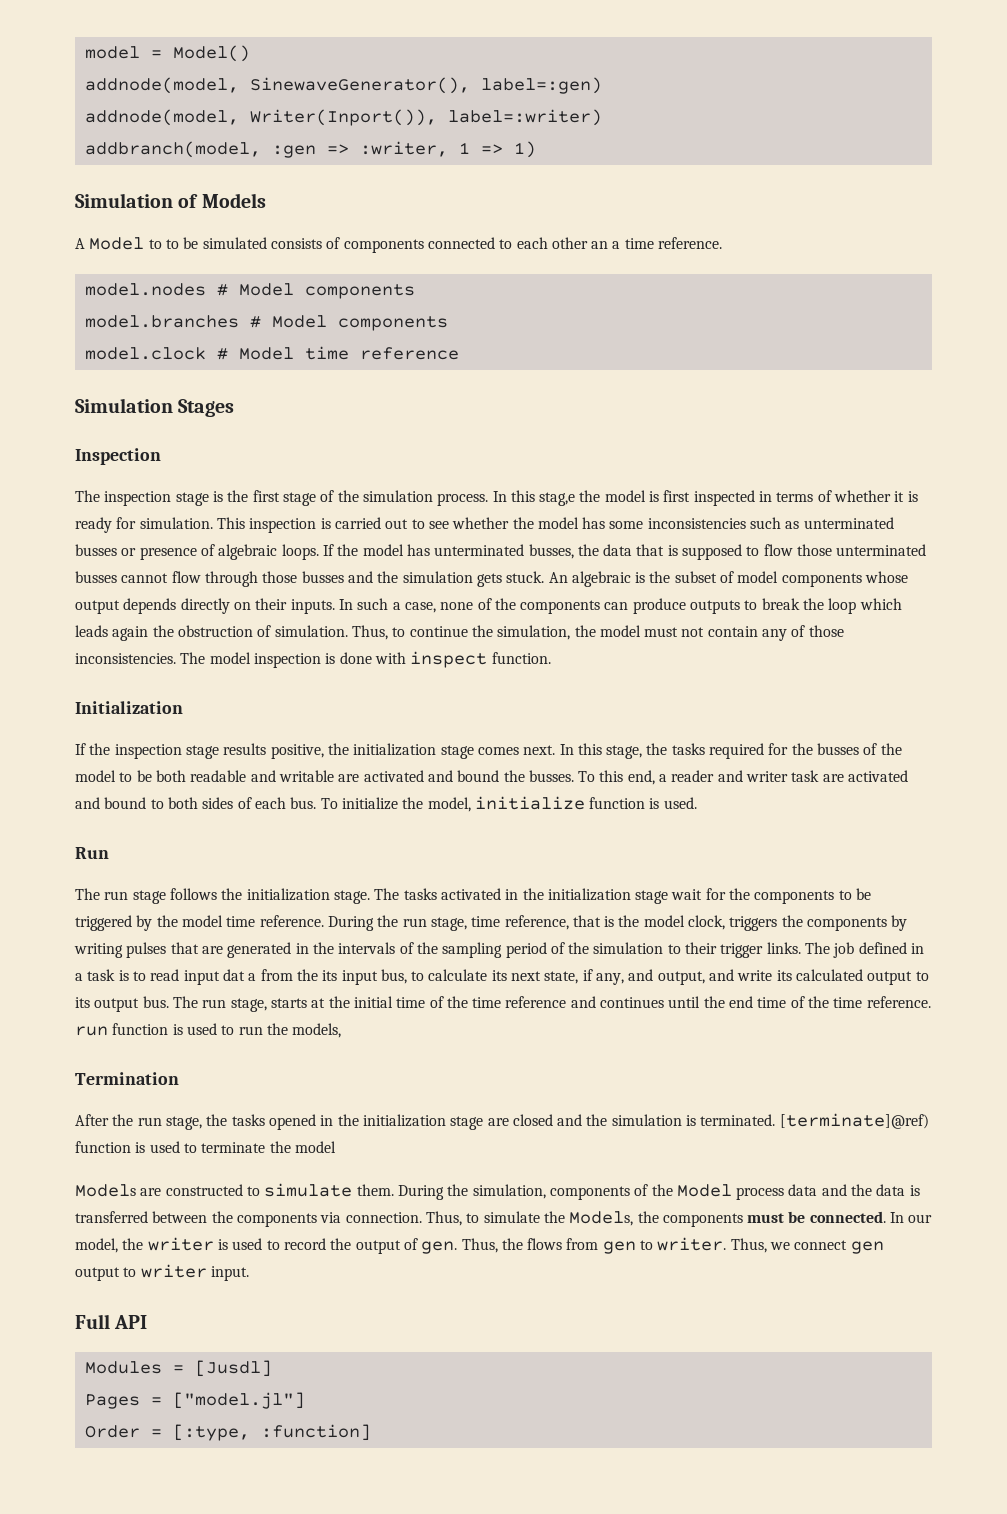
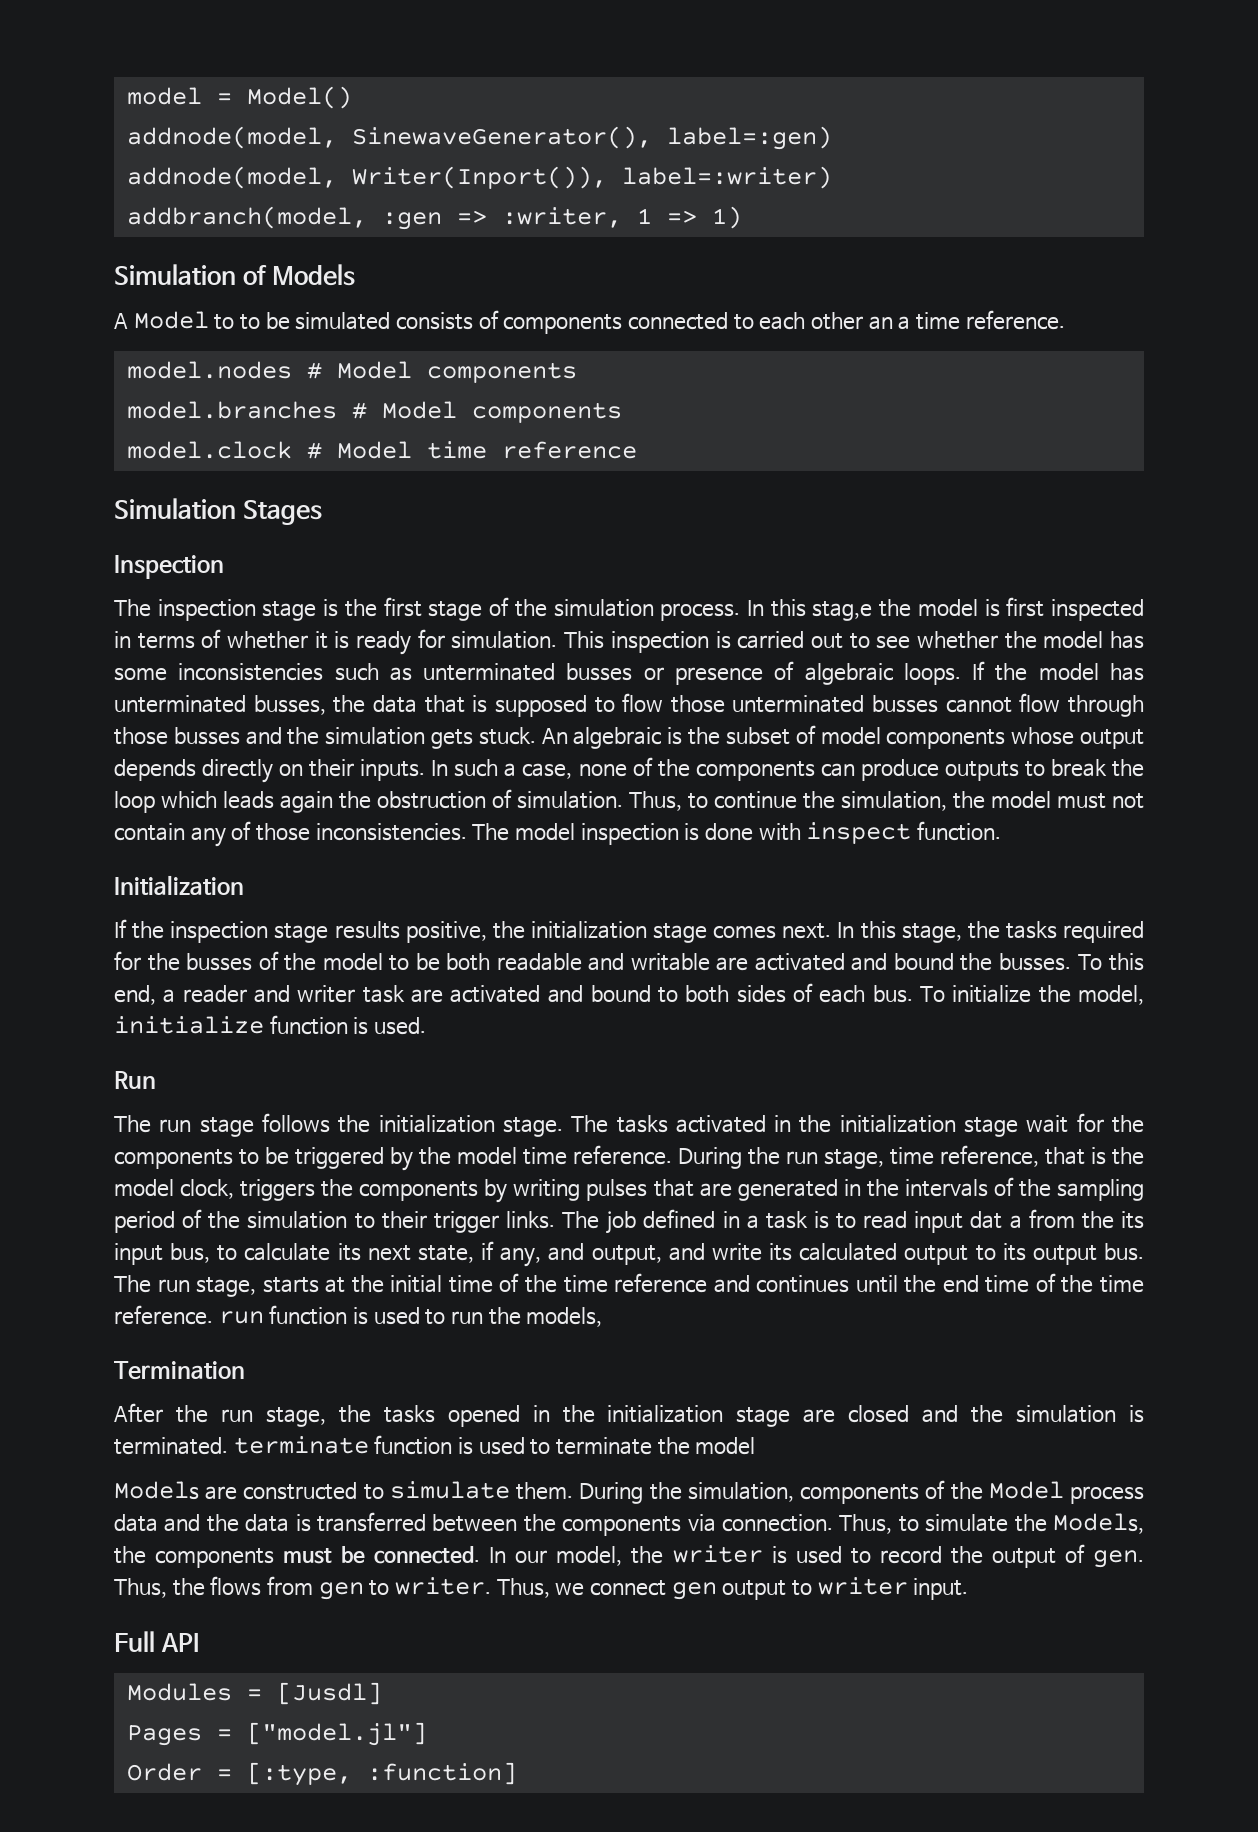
- After the run stage, the tasks opened in the initialization stage are closed and the simulation is terminated. [terminate]@ref) function is used to terminate the model
+ After the run stage, the tasks opened in the initialization stage are closed and the simulation is terminated. terminate function is used to terminate the model

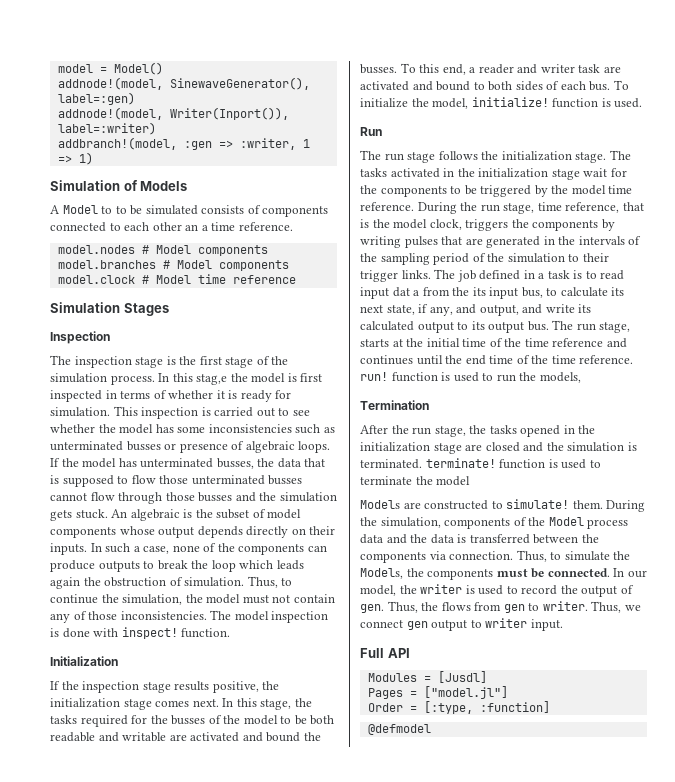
- addnode(model, SinewaveGenerator(), label=:gen)
+ addnode!(model, SinewaveGenerator(), label=:gen)
- addnode(model, Writer(Inport()), label=:writer)
+ addnode!(model, Writer(Inport()), label=:writer)
- addbranch(model, :gen => :writer, 1 => 1)
+ addbranch!(model, :gen => :writer, 1 => 1)
- The model inspection is done with inspect function.
+ The model inspection is done with inspect! function.
- To initialize the model, initialize function is used.
+ To initialize the model, initialize! function is used.
- The run stage, starts at the initial time of the time reference and continues until the end time of the time reference. run function is used to run the models,
+ The run stage, starts at the initial time of the time reference and continues until the end time of the time reference. run! function is used to run the models,
- After the run stage, the tasks opened in the initialization stage are closed and the simulation is terminated. terminate function is used to terminate the model
+ After the run stage, the tasks opened in the initialization stage are closed and the simulation is terminated. terminate! function is used to terminate the model
- Models are constructed to simulate them.
+ Models are constructed to simulate! them.
+ @defmodel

+ + + +

**Exercise aim**
Set down exactly the line with "- To initialize" and each line after it up to the end of the records, adding nothing.

**Solution to this exercise**
- To initialize the model, initialize function is used.
+ To initialize the model, initialize! function is used.
- The run stage, starts at the initial time of the time reference and continues until the end time of the time reference. run function is used to run the models,
+ The run stage, starts at the initial time of the time reference and continues until the end time of the time reference. run! function is used to run the models,
- After the run stage, the tasks opened in the initialization stage are closed and the simulation is terminated. terminate function is used to terminate the model
+ After the run stage, the tasks opened in the initialization stage are closed and the simulation is terminated. terminate! function is used to terminate the model
- Models are constructed to simulate them.
+ Models are constructed to simulate! them.
+ @defmodel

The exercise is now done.